Aburimochi (scorched rice cake) (あぶり餅)

Aburimochi is a kind of rice cake snack, made of thumb-sized rice cakes dredged with soybean flour, skewered on a bamboo stick, roasted over charcoal fire, and then basted with white bean pastes, or otherwise okaki (cracker mix) and senbei (rice crackers) skewered on a stick.

Aburimochi are sold at many Japanese sweet shops and those located in the precincts of Imamiya-jinja Shrine in Kita-ku Ward, Kyoto City, Seiryo-ji Temple in Saga, Ukyo-ku Ward, Kyoto City, Jinmei-gu Shrine of Kanazawa gosha (five shrines of Kanazawa) in Kanazawa City, Ishikawa Prefecture, and so on, are famous among them.

Especially, the shop located in the Imamiya-jinja Shrine is said to be the oldest Japanese sweet shop operating since the Heian period, which is said to have served aburimochi to starved people on the entrance path to the shrine during the Onin War and during other times of famine.
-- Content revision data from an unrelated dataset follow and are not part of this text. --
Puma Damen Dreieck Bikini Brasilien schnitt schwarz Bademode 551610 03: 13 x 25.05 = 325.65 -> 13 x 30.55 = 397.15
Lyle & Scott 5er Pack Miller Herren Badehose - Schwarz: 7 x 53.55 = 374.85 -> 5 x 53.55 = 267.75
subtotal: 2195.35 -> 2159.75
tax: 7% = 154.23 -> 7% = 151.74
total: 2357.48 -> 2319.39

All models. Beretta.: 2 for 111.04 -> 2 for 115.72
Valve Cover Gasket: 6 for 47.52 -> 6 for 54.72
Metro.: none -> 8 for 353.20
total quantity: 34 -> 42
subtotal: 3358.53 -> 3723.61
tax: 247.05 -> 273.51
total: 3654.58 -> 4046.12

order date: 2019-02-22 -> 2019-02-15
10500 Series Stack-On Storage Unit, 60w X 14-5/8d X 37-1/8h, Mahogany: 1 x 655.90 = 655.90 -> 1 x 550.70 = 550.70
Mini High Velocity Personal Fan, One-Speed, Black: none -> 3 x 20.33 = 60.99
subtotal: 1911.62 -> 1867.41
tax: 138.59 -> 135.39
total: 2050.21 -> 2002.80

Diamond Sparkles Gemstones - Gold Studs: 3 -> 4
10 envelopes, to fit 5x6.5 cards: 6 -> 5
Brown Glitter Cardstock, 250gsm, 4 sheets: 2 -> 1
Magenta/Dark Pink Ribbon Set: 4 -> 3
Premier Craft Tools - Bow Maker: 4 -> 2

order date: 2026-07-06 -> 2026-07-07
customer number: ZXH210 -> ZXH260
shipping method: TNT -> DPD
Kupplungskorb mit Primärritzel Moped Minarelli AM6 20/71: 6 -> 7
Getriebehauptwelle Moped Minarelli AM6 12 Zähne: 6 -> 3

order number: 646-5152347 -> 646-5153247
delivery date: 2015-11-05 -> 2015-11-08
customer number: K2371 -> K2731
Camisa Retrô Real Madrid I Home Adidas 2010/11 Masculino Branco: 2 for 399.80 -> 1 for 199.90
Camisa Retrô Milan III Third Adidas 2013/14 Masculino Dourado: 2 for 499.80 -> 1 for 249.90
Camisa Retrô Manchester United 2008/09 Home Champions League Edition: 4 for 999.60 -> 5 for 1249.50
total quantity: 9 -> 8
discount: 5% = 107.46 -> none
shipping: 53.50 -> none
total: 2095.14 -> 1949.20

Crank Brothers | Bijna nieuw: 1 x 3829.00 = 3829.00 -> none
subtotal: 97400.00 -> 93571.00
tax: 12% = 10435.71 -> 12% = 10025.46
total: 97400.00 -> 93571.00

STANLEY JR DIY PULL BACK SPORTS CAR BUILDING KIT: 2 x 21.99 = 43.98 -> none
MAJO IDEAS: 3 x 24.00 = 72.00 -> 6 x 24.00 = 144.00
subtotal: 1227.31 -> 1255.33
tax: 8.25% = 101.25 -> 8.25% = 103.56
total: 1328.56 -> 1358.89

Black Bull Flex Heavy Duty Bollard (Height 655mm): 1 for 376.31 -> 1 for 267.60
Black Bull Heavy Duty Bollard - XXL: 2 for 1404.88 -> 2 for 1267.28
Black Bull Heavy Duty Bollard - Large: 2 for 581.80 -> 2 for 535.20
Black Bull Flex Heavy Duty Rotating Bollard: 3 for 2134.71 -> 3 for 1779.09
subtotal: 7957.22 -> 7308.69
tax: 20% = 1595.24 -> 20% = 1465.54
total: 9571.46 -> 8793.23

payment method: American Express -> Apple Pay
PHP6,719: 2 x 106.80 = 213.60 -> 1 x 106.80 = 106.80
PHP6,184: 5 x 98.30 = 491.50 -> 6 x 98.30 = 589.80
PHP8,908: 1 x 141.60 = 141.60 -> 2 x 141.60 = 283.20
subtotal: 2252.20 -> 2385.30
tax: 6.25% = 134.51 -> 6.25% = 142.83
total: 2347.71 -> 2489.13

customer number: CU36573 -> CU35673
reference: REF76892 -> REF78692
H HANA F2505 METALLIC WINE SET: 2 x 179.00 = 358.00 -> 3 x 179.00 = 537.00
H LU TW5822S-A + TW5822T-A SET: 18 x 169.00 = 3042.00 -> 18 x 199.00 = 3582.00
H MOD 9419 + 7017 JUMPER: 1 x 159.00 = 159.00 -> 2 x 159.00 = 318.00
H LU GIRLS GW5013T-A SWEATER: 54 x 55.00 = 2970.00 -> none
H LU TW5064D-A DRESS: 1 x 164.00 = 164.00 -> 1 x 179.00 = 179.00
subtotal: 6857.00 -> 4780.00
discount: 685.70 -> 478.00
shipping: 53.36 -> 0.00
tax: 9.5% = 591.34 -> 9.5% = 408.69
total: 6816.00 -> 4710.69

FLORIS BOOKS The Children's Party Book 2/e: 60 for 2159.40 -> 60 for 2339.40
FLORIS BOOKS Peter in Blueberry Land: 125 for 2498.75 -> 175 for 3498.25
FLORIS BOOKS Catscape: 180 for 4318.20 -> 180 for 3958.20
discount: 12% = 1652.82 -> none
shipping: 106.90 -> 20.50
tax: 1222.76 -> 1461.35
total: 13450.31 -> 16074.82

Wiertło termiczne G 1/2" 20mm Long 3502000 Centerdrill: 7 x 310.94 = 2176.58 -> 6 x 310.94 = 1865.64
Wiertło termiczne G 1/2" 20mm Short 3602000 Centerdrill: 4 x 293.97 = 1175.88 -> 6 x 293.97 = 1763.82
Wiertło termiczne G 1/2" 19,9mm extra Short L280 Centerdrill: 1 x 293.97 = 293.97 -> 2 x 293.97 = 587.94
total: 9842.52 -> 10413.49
Aburimochi are popular as they are believed to bring the people who eat them the benefits of expelling diseases and evils because aburimochi are skewered with purified bamboo sticks dedicated to Imamiya-jinja Shrine, in the same way as any one may receive benefits if he or she joins oni (a devil) under its umbrella with floral decorations for the Yasurai festival held at the Imamiya-jinja shrine on the second Sunday of every April.